If your asthma is worsened or triggered by allergies, then allergy medications will help you stop the symptoms and prevent impending asthma attacks. The main allergy treatments for asthma are:

  • Immunotherapy: This involves getting allergy shots for a period of 3-5 years so as to reduce your immune response to specific allergens over time.
  • Omalizumab: This is an injection given every 2-4 weeks, and geared towards patients who have severe asthma and allergies.

– Injections

For some patients with severe asthma, injections are usually given every few weeks to help keep symptoms in control. The most common injections for severe asthma cases include:

  • Benralizumab
  • Reslizumab
  • Mepolizumab
  • Omalizumab

A word of caution: These injections are not meant for all asthma patients and can only be prescribed by a specialist.

– Bronchial Thermoplasty (Surgery)  

If nothing else seems to work, including inhaled corticosteroids, oral corticosteroids, combined inhalers, and long-term medications, bronchial thermoplasty may be suggested by your doctor as a last-resort treatment option. Although rare, this special procedure is effective and fairly safe.

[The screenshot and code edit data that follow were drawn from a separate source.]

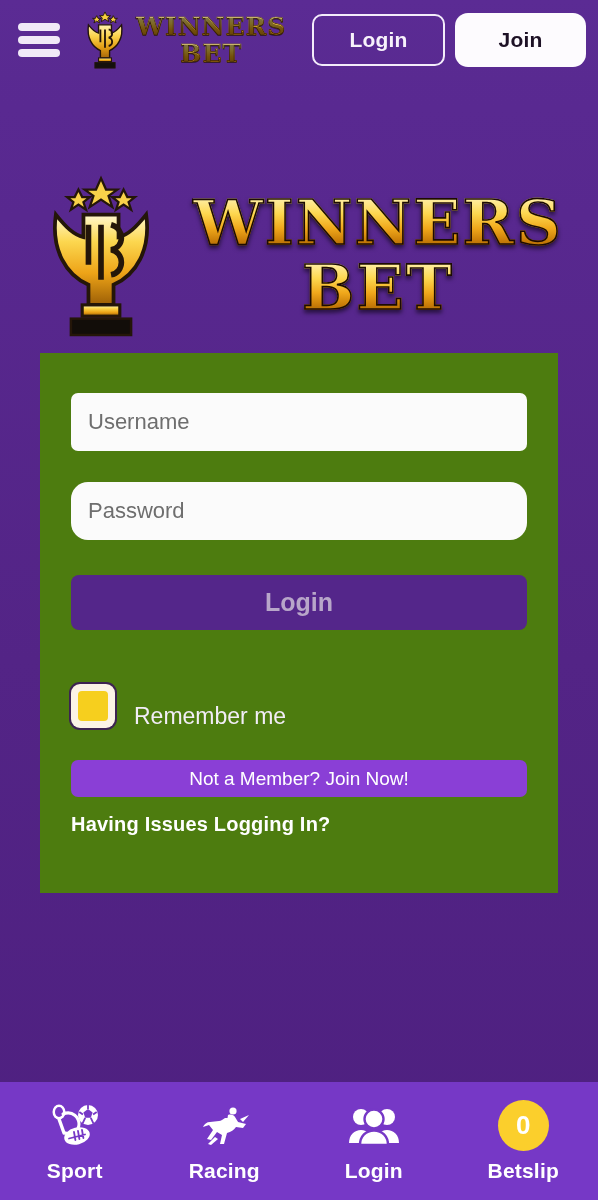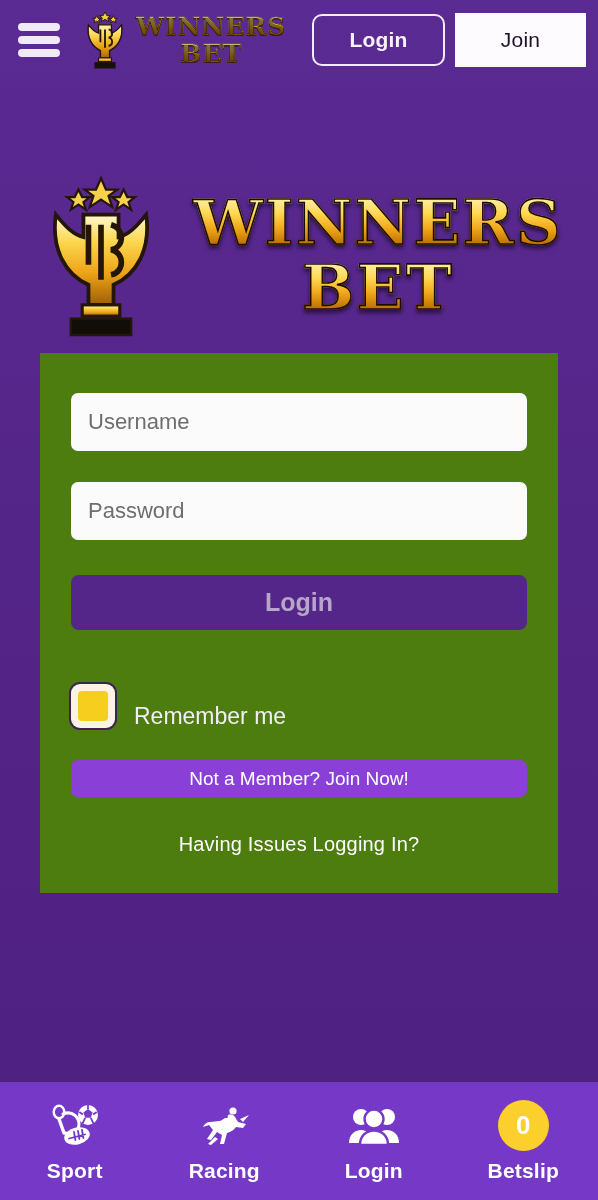--- a/index.html
+++ b/index.html
@@ -88,26 +88,26 @@
     color: #f7f2fb;
     font-size: 21px;
     font-weight: bold;
     font-family: "Liberation Sans", sans-serif;
     cursor: pointer;
     letter-spacing: .2px;
   }
   .btn-join-top {
     width: 131px;
     height: 54px;
-    border-radius: 0;
+    border-radius: 13px;
     border: none;
     background: #fdfbfe;
     color: #1d1125;
     font-size: 21px;
-    font-weight: normal;
+    font-weight: bold;
     font-family: "Liberation Sans", sans-serif;
     cursor: pointer;
     letter-spacing: .2px;
   }
 
   
   .hero-logo {
     position: absolute;
     top: 168px; left: 0;
     width: 598px;
@@ -152,21 +152,21 @@
     border-radius: 7px;
     background: #fbfbfb;
     padding: 0 17px;
     font-size: 22px;
     font-family: "Liberation Sans", sans-serif;
     color: #333;
     outline: none;
     display: block;
   }
   .field::placeholder { color: #6e6e6e; }
-  .field + .field { margin-top: 31px; }
+  .field + .field { margin-top: 31px; border-radius: 17px; }
 
   .btn-login-main {
     width: 456px;
     height: 55px;
     margin-top: 35px;
     border: none;
     border-radius: 8px;
     background: #54268a;
     color: #b8a6c9;
     font-size: 25px;
@@ -219,24 +219,23 @@
     color: #ffffff;
     font-size: 19px;
     font-family: "Liberation Sans", sans-serif;
     cursor: pointer;
     display: block;
   }
 
   .issues-link {
     display: block;
     width: 456px;
-    text-align: center;
-    margin-top: 36px;
+    margin-top: 16px;
     font-size: 20px;
-    font-weight: normal;
+    font-weight: bold;
     color: #ffffff;
     text-decoration: none;
     letter-spacing: .2px;
     cursor: pointer;
   }
 
   
   .bottom-nav {
     position: absolute;
     left: 0;

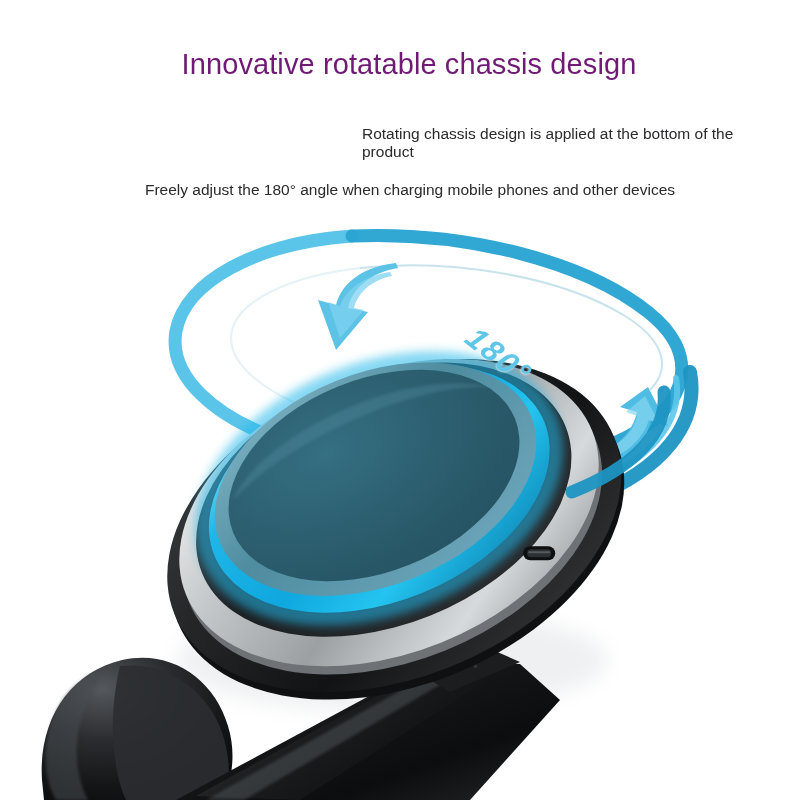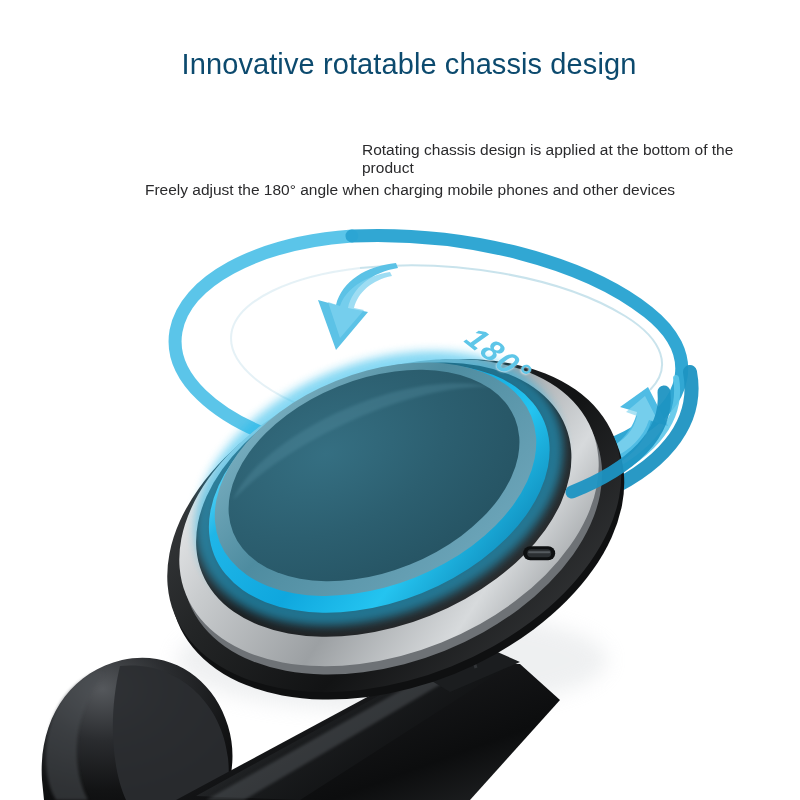--- a/index.html
+++ b/index.html
@@ -22,33 +22,32 @@
     position: absolute;
     left: 0;
     top: 48px;
     width: 800px;
     text-align: center;
     padding-left: 18px;
     box-sizing: border-box;
     font-size: 29px;
     font-weight: 400;
     letter-spacing: 0.1px;
-    color: #0c4a6e;
+    color: #701a75;
     white-space: nowrap;
   }
   .sub-one {
     position: absolute;
     left: 362px;
     top: 125px;
     width: 390px;
     font-size: 15.5px;
     line-height: 18px;
     font-weight: 400;
     color: #2a2a2c;
-    margin-top: 16px;
   }
   .sub-two {
     position: absolute;
     left: 0;
     top: 181px;
     width: 800px;
     text-align: center;
     padding-left: 20px;
     box-sizing: border-box;
     font-size: 15.5px;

With bronchial thermoplasty, a tiny tube with an electrode is pushed down your throat into your bronchial tubes. The device heats up and the heat reduces the amount of airway smooth muscle. This, in turn, limits the ability of the airway smooth muscle to narrow and contract. As a result, this procedure reduces the chances of asthma attacks. 

– Home Remedies

Home remedies are often used in tandem with traditional asthma medications, helping prevent flare-ups and stop symptoms from intensifying. Their use, however, should be flexible and sparingly, depending on the severity of the symptoms.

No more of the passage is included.